Zarka - Quando se trata de derrubar Estados bandidos como o da Líbia, de Muammar Kadafi, sim. O poder abusivo é o que há de mais terrível em uma sociedade. Se Kadafi conseguir se manter no cargo, vai ser péssimo porque vai dar um exemplo de vitória para os outros países da região, muitos deles ligados intimamente com o terrorismo, como o próprio Kadafi já foi no passado e demonstra ser ainda hoje, contra o próprio povo. Quando se derruba um governo deste tipo, se abate uma fonte de terrorismo. Mas ainda estamos no plano das esperanças, porque não se sabe exatamente no que essas revoltas populares no mundo árabe vão resultar.

Terra - Você acha que todos os meios são válidos para acabar com o terrorismo?

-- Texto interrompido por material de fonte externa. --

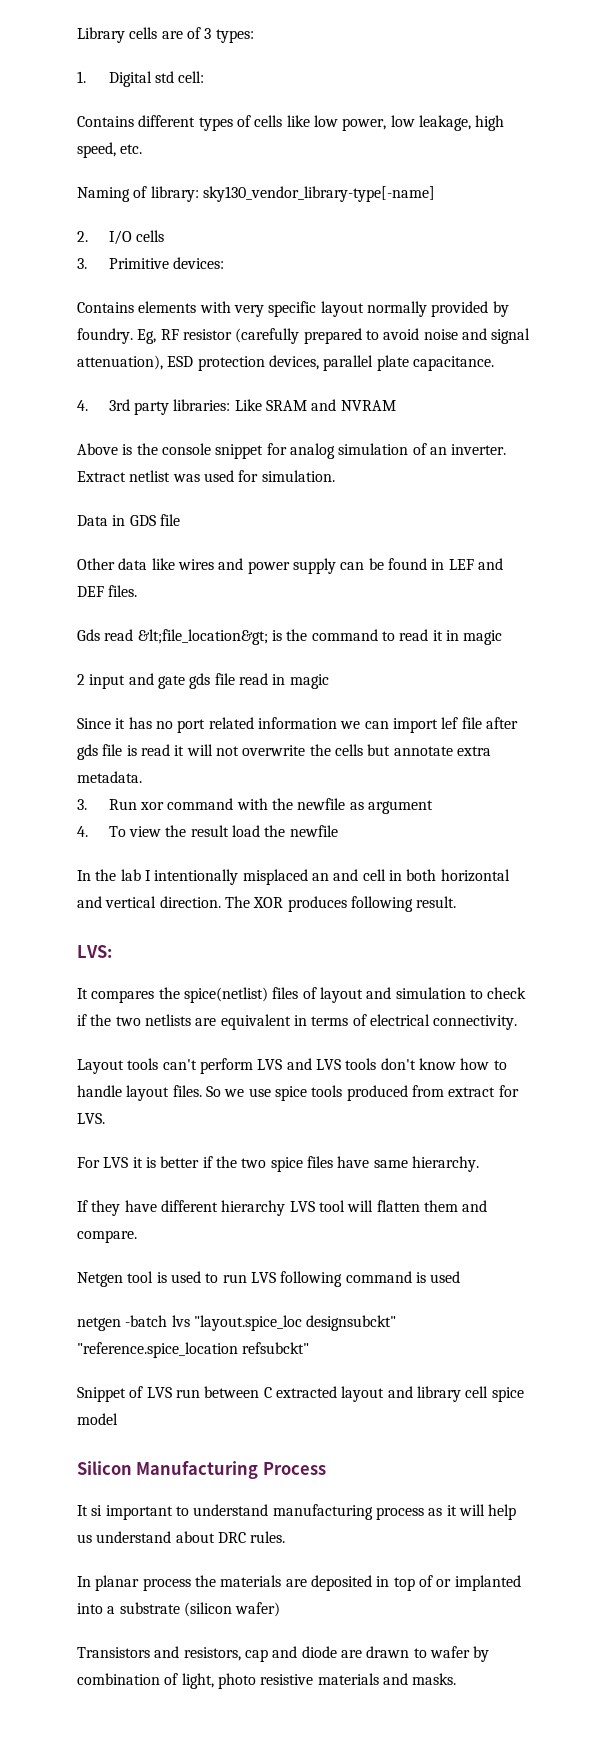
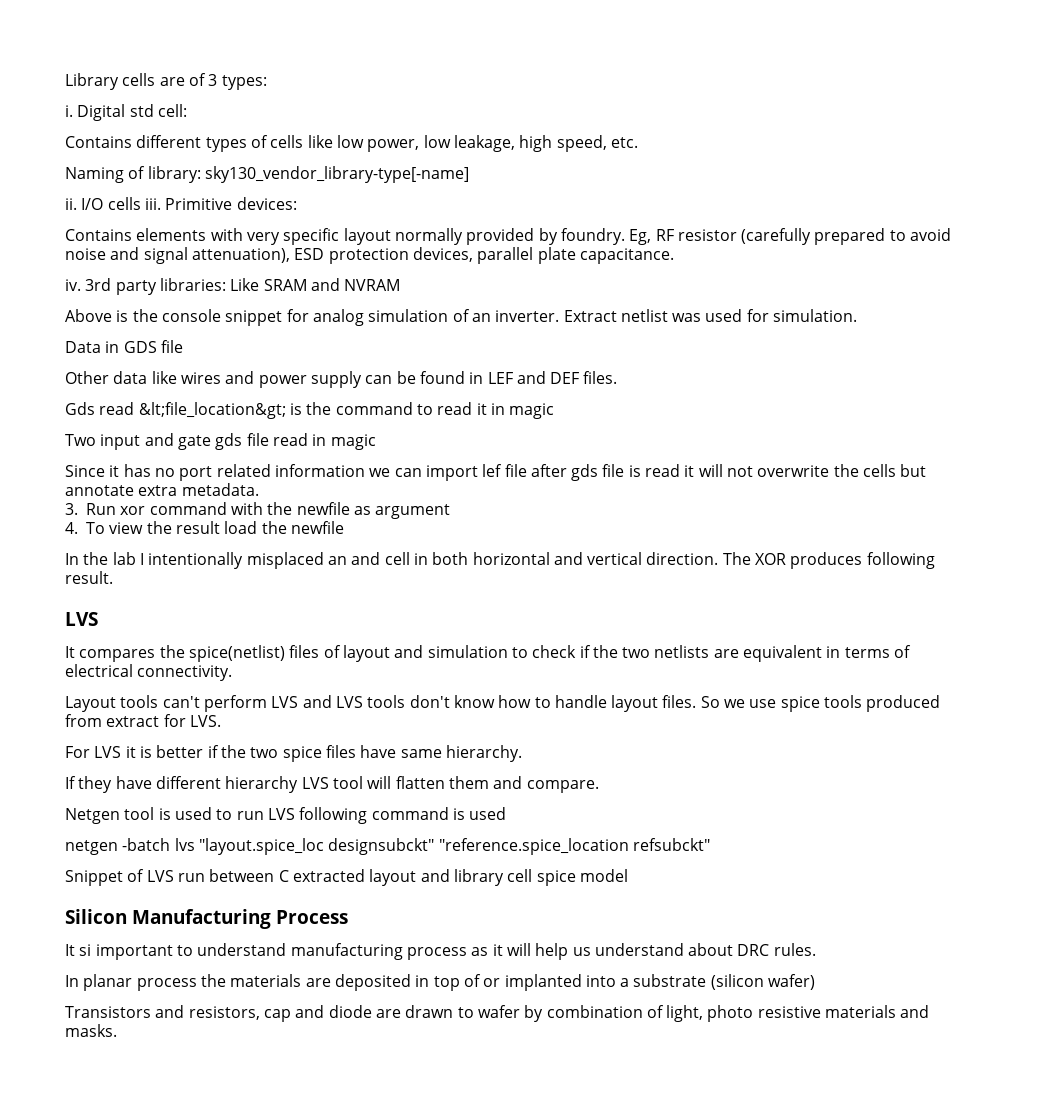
- 1. Digital std cell:
+ i. Digital std cell:
- 2. I/O cells
- 3. Primitive devices:
+ ii. I/O cells iii. Primitive devices:
- 4. 3rd party libraries: Like SRAM and NVRAM
+ iv. 3rd party libraries: Like SRAM and NVRAM
- 2 input and gate gds file read in magic
+ Two input and gate gds file read in magic
  The XOR produces following result.
- LVS:
+ LVS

Zarka - Não, não podemos nos transformar em terroristas para derrubar terroristas. Não podemos nos transformar naquilo que condenamos no outro. O grande e gigantesco erro dos Estados Unidos nas guerras no Oriente Médio foi de achar que se pode importar a democracia para um país. Não basta acabar com um chefe de Estado e trazer, como um presente, urnas e cédulas de voto e agora tudo vai mudar.. É absurdo. Existem tantos grupos étnicos, religiosos, ou seja, toda uma estrutura social que não está nem aí para a democracia. Este é bem o tipo de erro mais comum dos americanos: venho te salvar, trouxe tudo para isso. Salvo que ninguém pediu.